Analyze tweets during U.S Presidential debate to predict the political stance of Users

Primary LanguagePython

Data Mining Fall2016

Data Mining Project Fall 2016 for CS235

Full Report in final_report.pdf

Poster in poster.pdf

##Pacakages Installation Make sure you install all the requirements form requirements.txt using pip just run: pip install -r requirements.txt

After installation create a file called new.py and add below line:

import nltk


save it and run it -- python new.py

It will take few minutes to install ntlk packages

##Files Description Following are the files and their function

  1. stream.py --> uses twitter streaming API to get live tweets

    python stream.py > data_live.json

    Stores tweets in data_live.json

  2. parse_data.py --> parses raw data and select necessary attributes

    python parse_data.py

    Stores parsed data in parsed_data.json

  3. sentiment_module.py and sentiment_trained.py :

    sentiment_module.py --> trains the classifiers using positive.txt and negative.txt. It can also save the trained classifier so that we don't have to train it again and again. For time being that code is commented out. It also has a custom classifier which uses those trained classifier and finds the sentiment of text with confidence value.

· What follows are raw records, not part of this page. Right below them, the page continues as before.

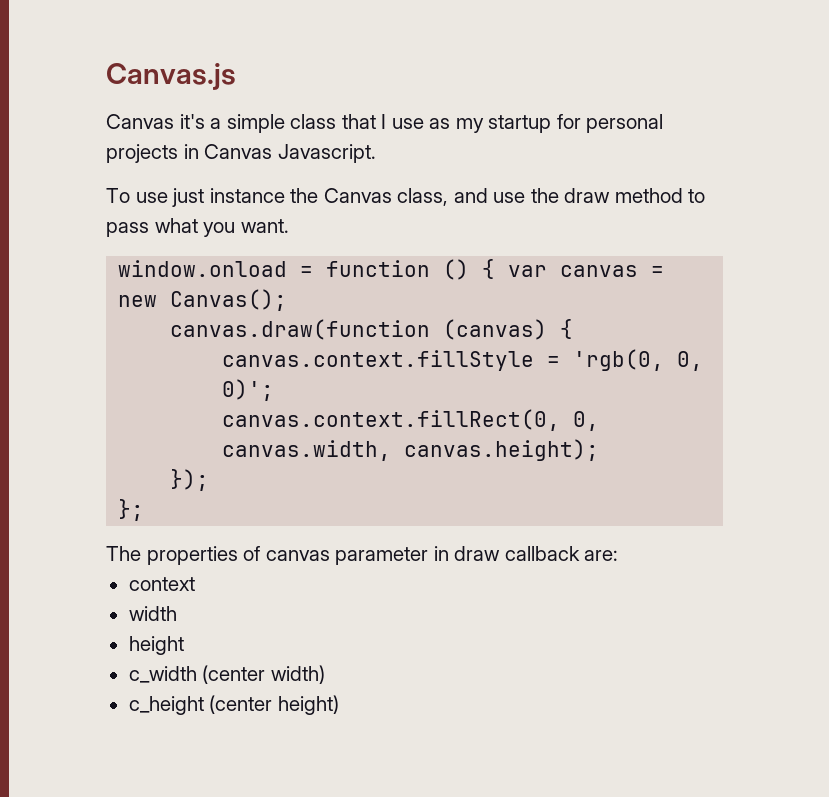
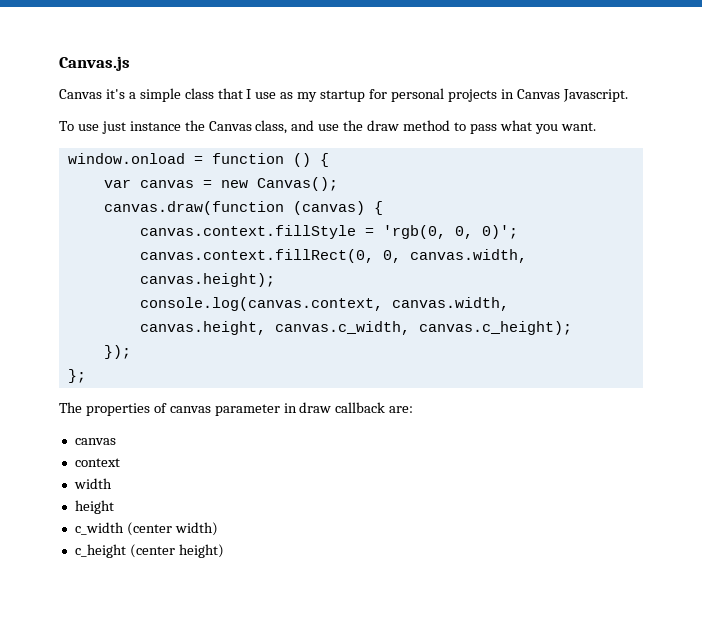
(496, 269) none -> (329, 160) //
(600, 450) none -> [139,297,509,311] [139,321,572,335] // console.log(canvas.context, canvas.width, canvas.height, canvas.c_width, canvas.c_height);
(619, 555) none -> [74,438,116,445] // canvas

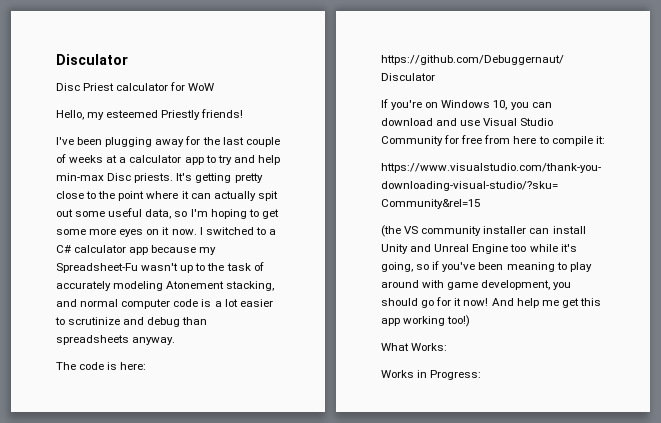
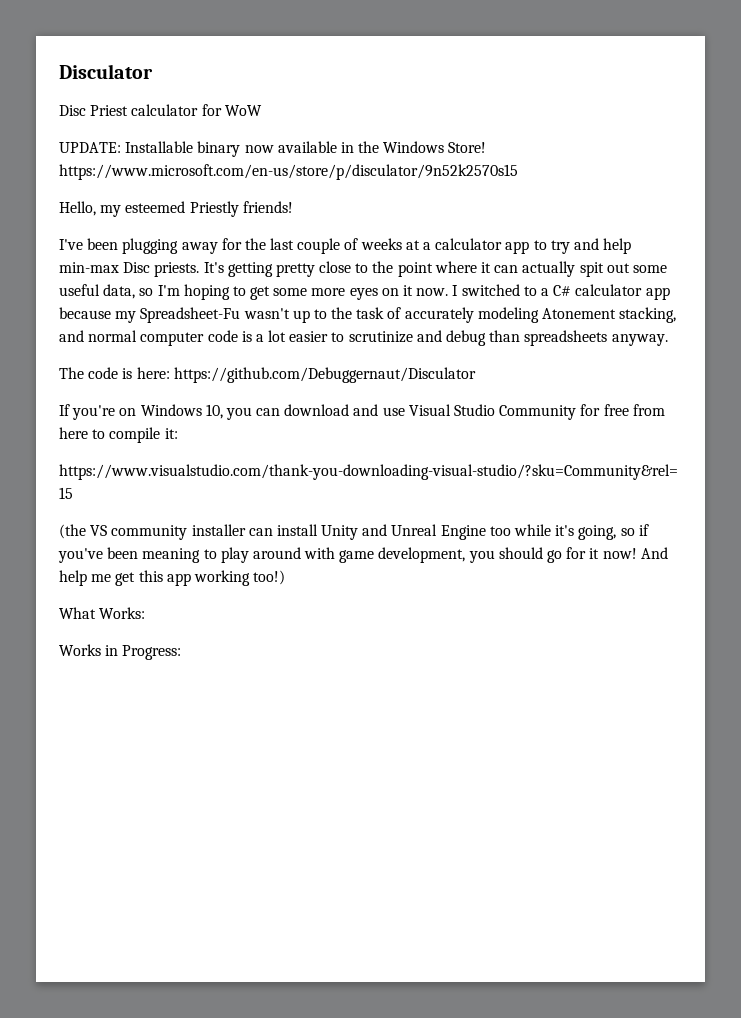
(215, 87) none -> [59,141,487,157] [59,164,518,180] // UPDATE: Installable binary now available in the Windows Store! https://www.microsoft.com/en-us/store/p/disculator/9n52k2570s15

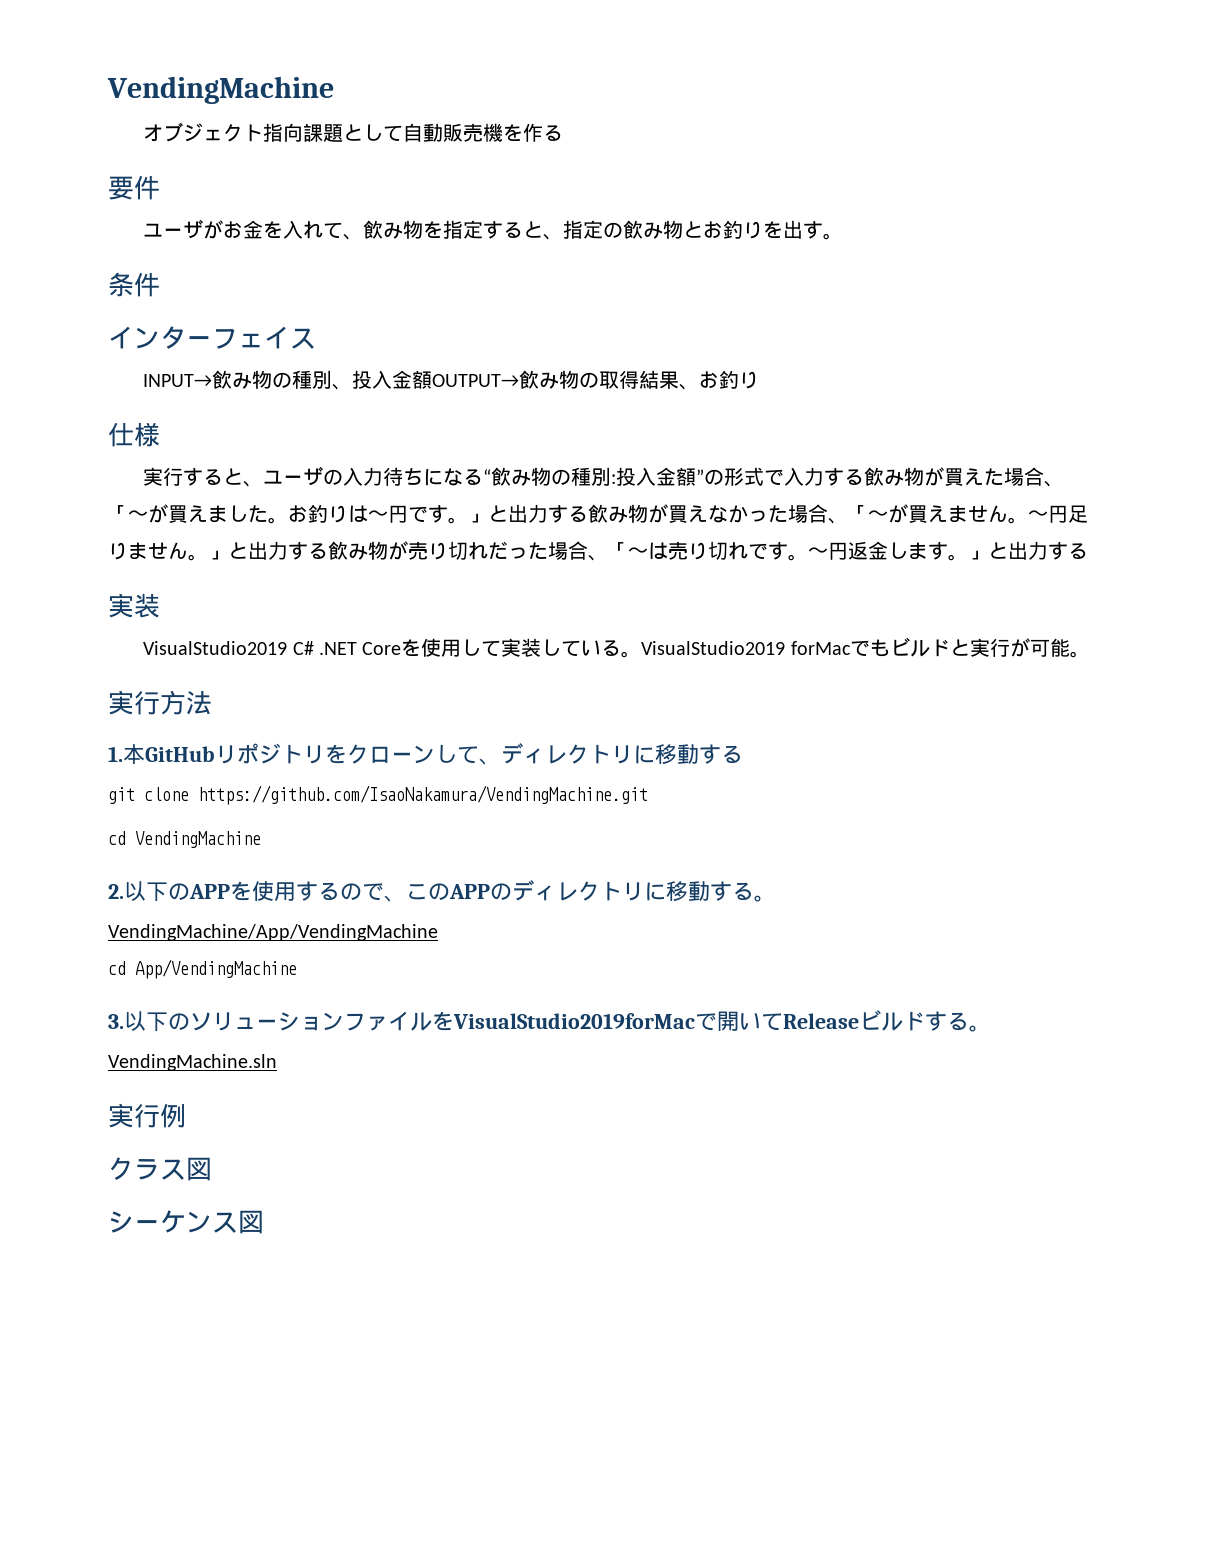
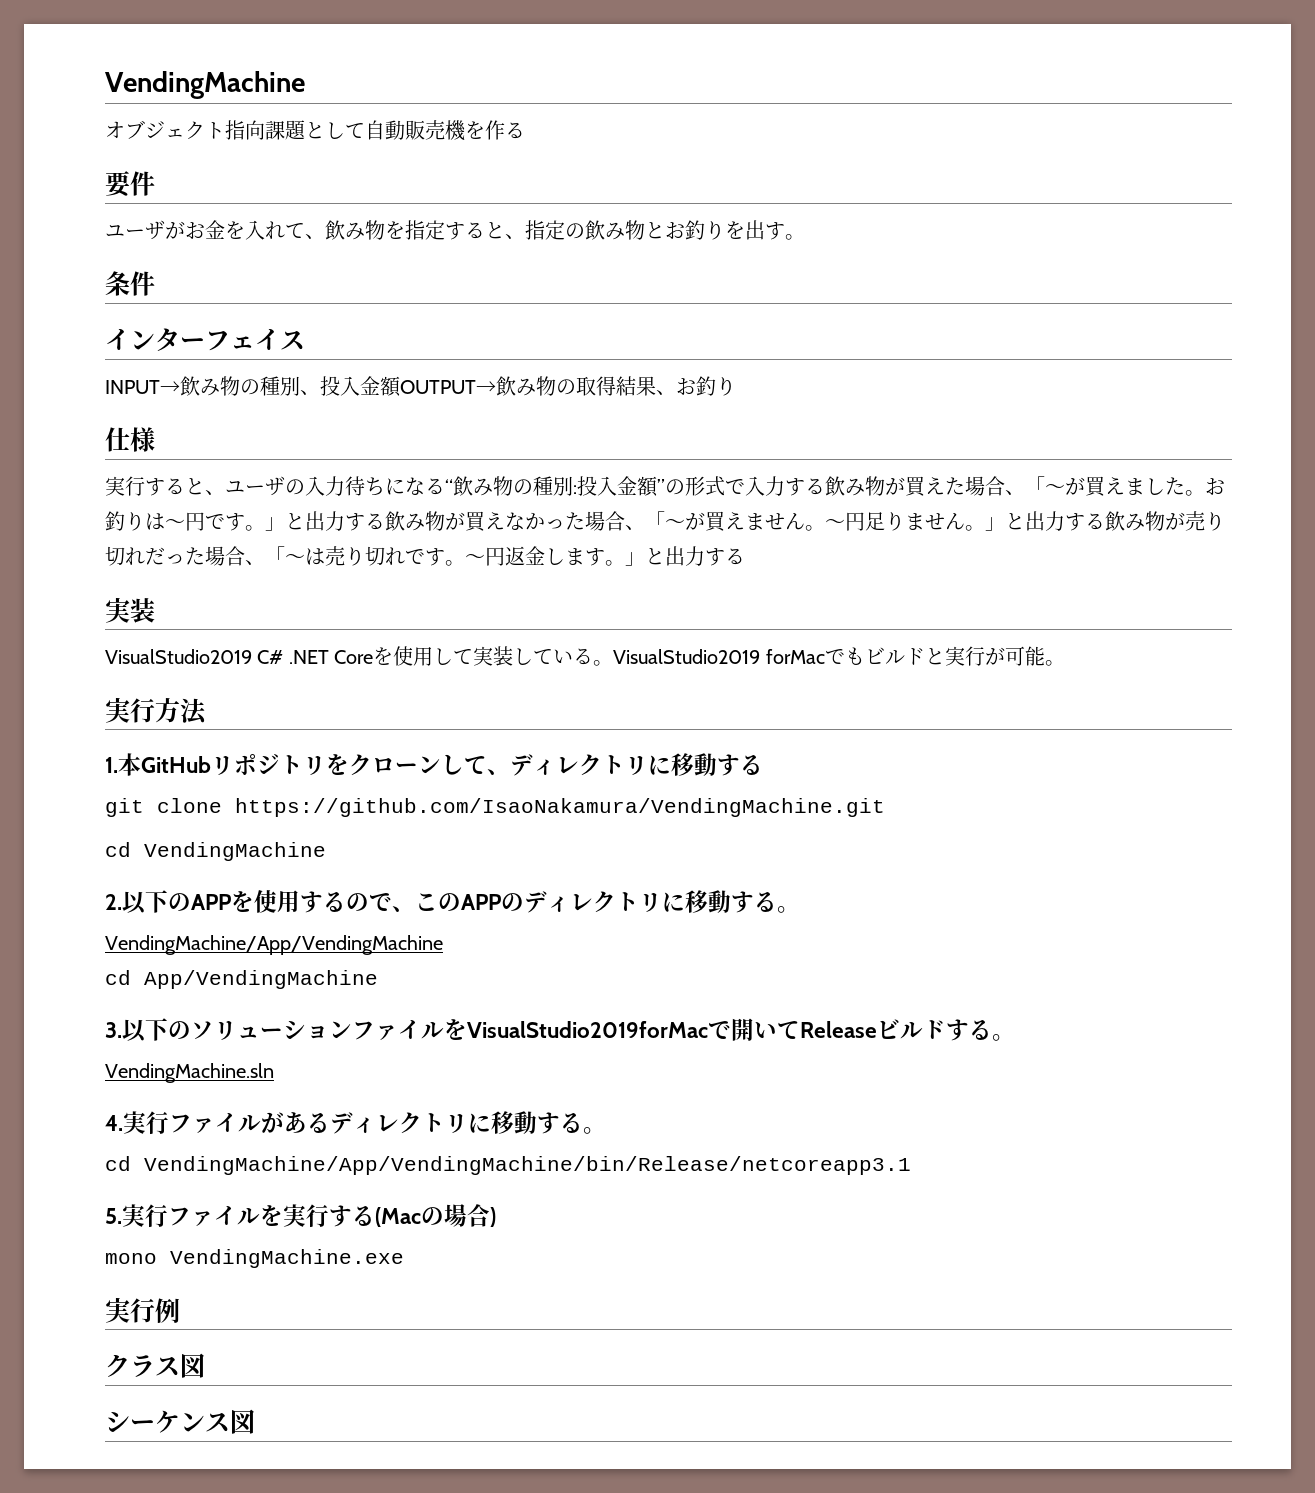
(277, 1062) none -> [105,1111,606,1135] [105,1156,911,1175] [105,1204,496,1228] [105,1249,404,1268] // 4.実行ファイルがあるディレクトリに移動する。 // cd VendingMachine/App/VendingMachine/bin/Release/netcoreapp3.1 // 5.実行ファイルを実行する(Macの場合) // mono VendingMachine.exe

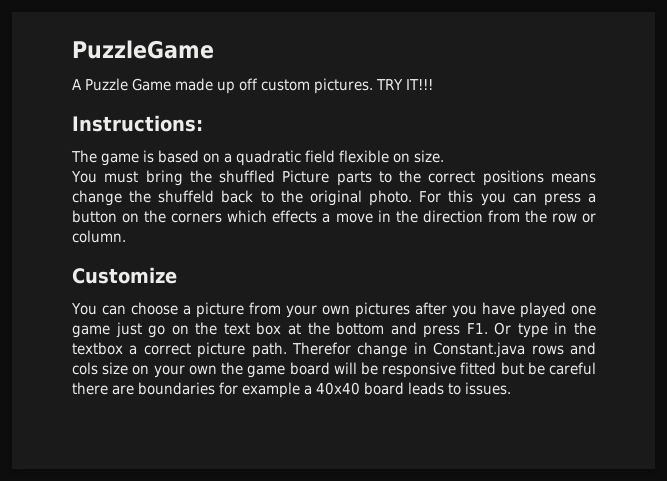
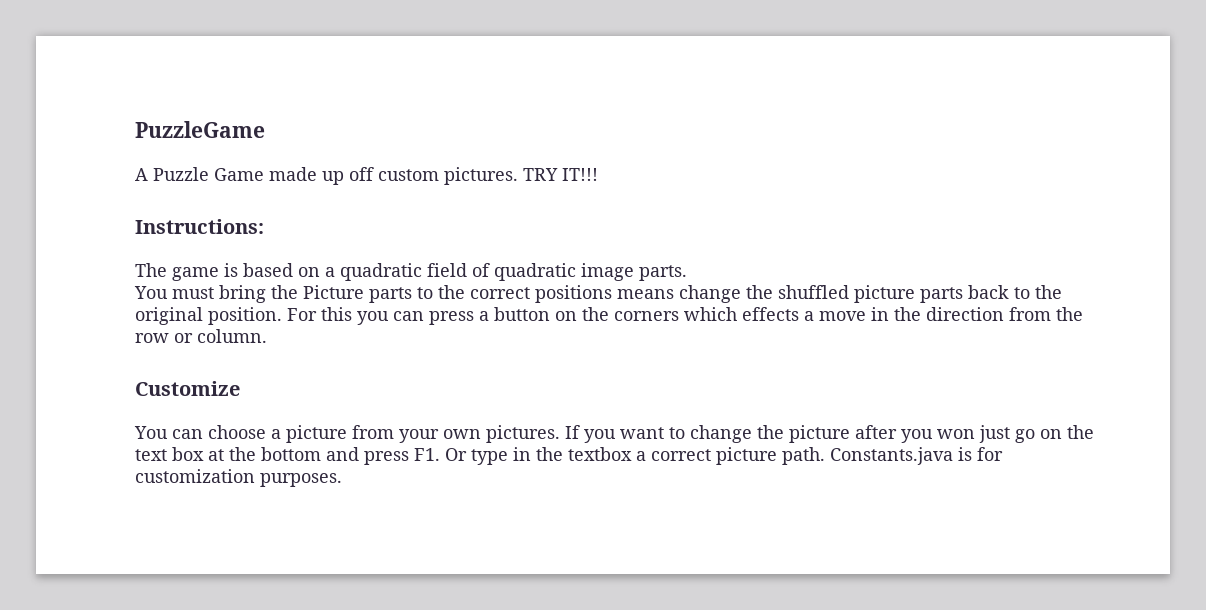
[339,150,444,163] flexible on size. -> [472,263,687,281] of quadratic image parts.
[219,170,276,183] shuffled -> (298, 292) none
[158,190,215,203] shuffeld -> [778,285,963,303] shuffled picture parts
[369,190,413,206] photo. -> [208,307,282,325] position.
[354,302,596,318] [72,325,110,338] pictures after you have played one game -> [486,425,975,443] pictures. If you want to change the picture after you won
[292,342,596,358] [72,362,596,378] [72,382,511,398] Therefor change in Constant.java rows and cols size on your own the game board will be responsive fitted but be careful there are boundaries for example a 40x40 board leads to issues. -> [830,447,1003,465] [135,469,342,487] Constants.java is for customization purposes.

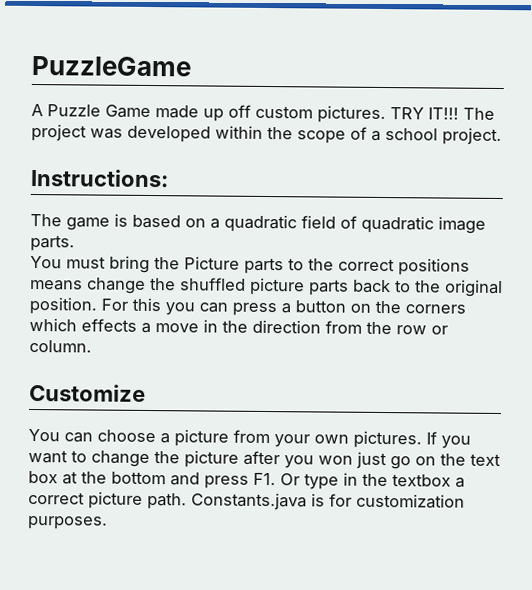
(598, 174) none -> [463,107,495,120] [31,123,502,146] The project was developed within the scope of a school project.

    sentiment_trained.py --> same as sentiment_module.py but uses saved classifier. So this will not work if classifier are not already saved.

  4. sentiment_eval.py :

    Uses sentiment_module or sentiment_trained to compute sentiments of all the tweets.

    python sentiment_eval.py

    Output is stored in sentiment_output.json

  5. count_sentiment.py :

    Just calculates the count of positive and negative tweets for each candidate.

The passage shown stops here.